**DIRECTIONS FOR THIS TASK:**
Print nothing but the lines below starting at the line that holds "shipping: 31.00 -> none" and ending at the line that holds "total: 4096.47 -> 4360.81", including both, each exactly as written.

**DATA SUPPLIED:**
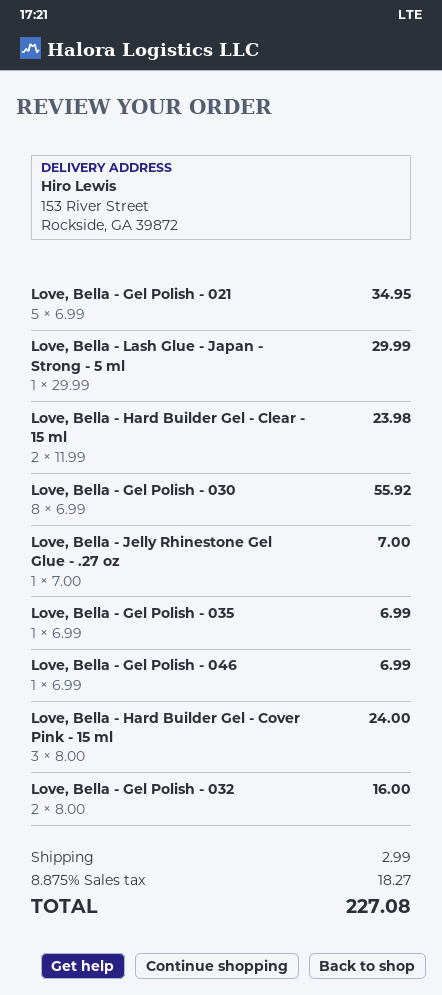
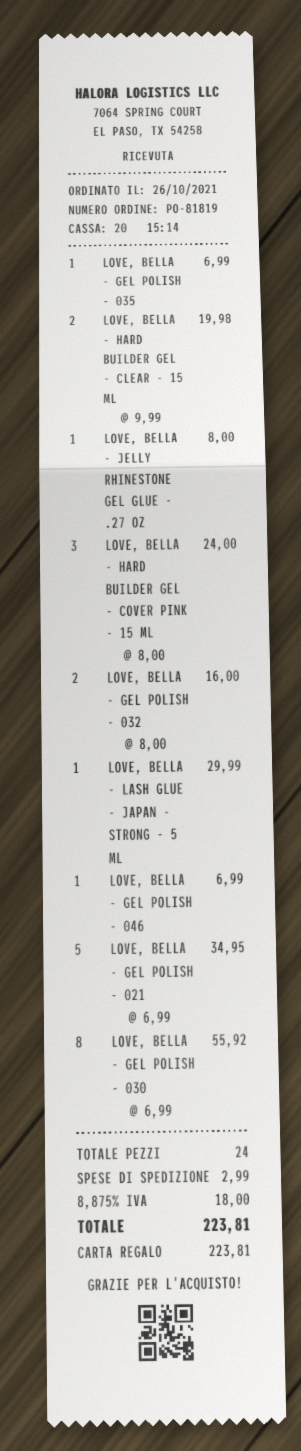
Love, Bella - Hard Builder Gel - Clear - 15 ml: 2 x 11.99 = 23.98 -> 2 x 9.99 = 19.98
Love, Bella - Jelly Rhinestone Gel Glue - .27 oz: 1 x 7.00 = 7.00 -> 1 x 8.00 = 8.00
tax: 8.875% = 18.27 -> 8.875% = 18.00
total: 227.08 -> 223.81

--

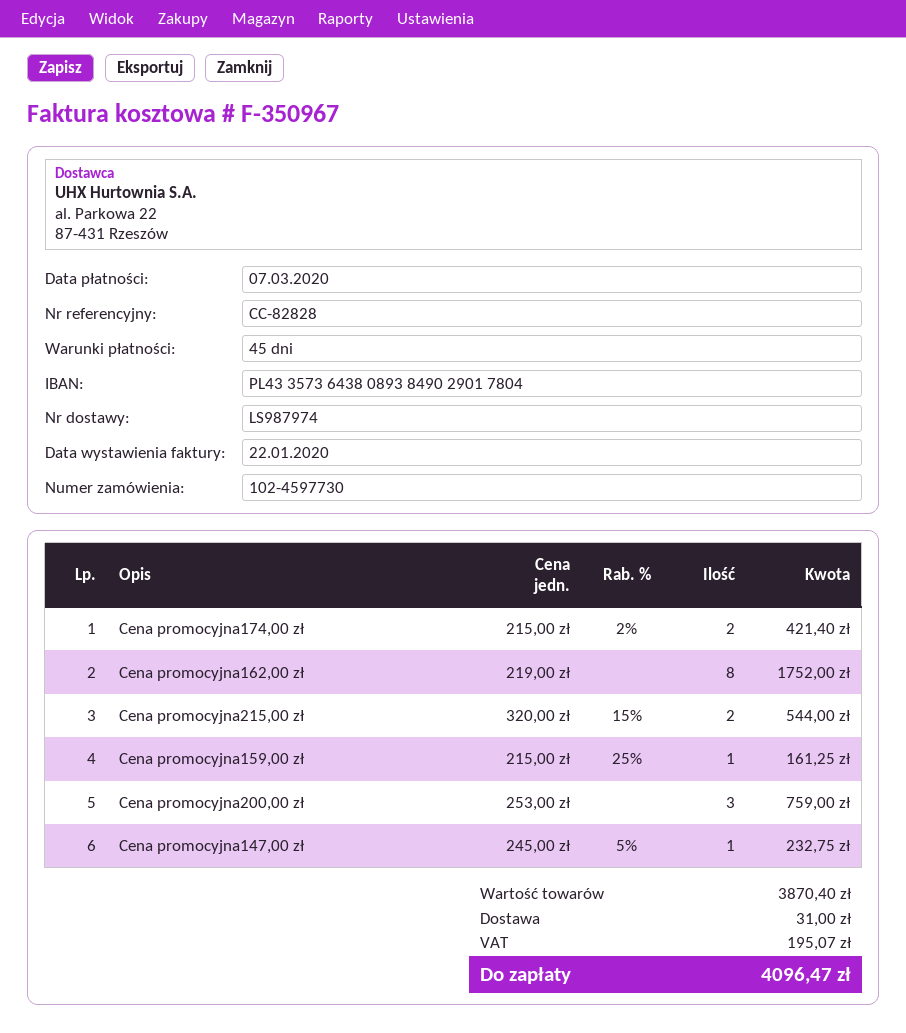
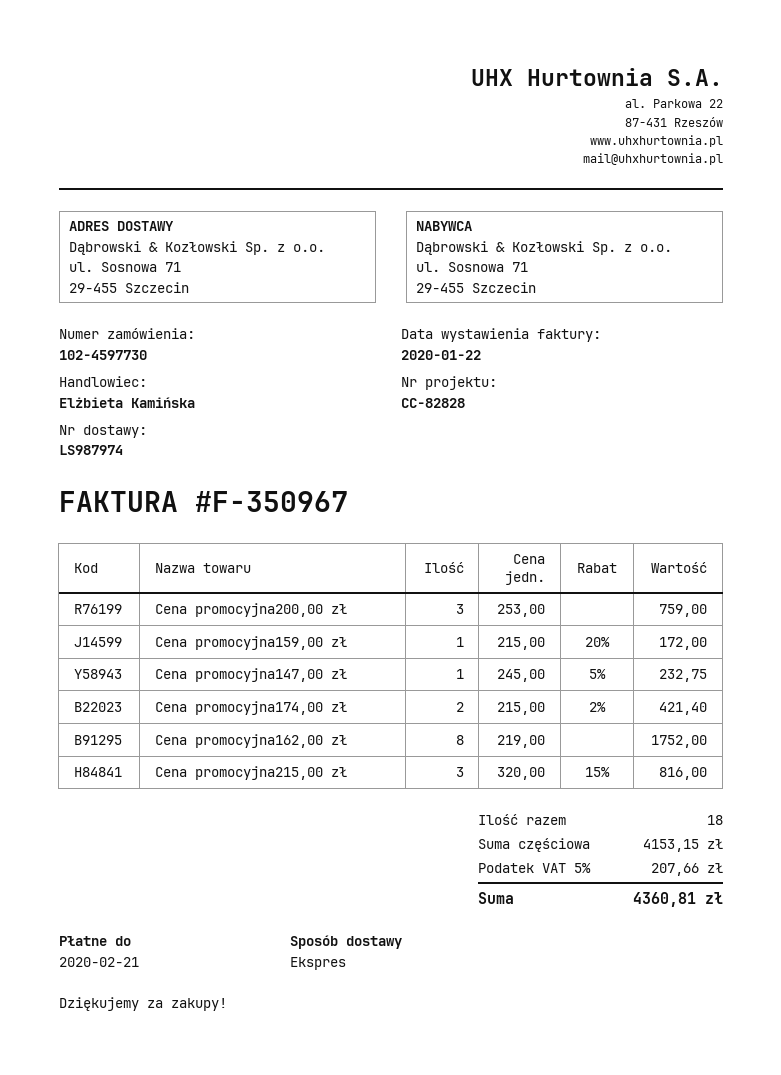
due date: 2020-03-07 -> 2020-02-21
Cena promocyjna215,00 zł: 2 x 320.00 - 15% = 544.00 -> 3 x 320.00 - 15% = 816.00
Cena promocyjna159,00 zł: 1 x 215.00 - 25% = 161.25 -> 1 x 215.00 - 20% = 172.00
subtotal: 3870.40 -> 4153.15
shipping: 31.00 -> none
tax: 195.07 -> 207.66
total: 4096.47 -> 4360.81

**EXERCISE RESULT:**
shipping: 31.00 -> none
tax: 195.07 -> 207.66
total: 4096.47 -> 4360.81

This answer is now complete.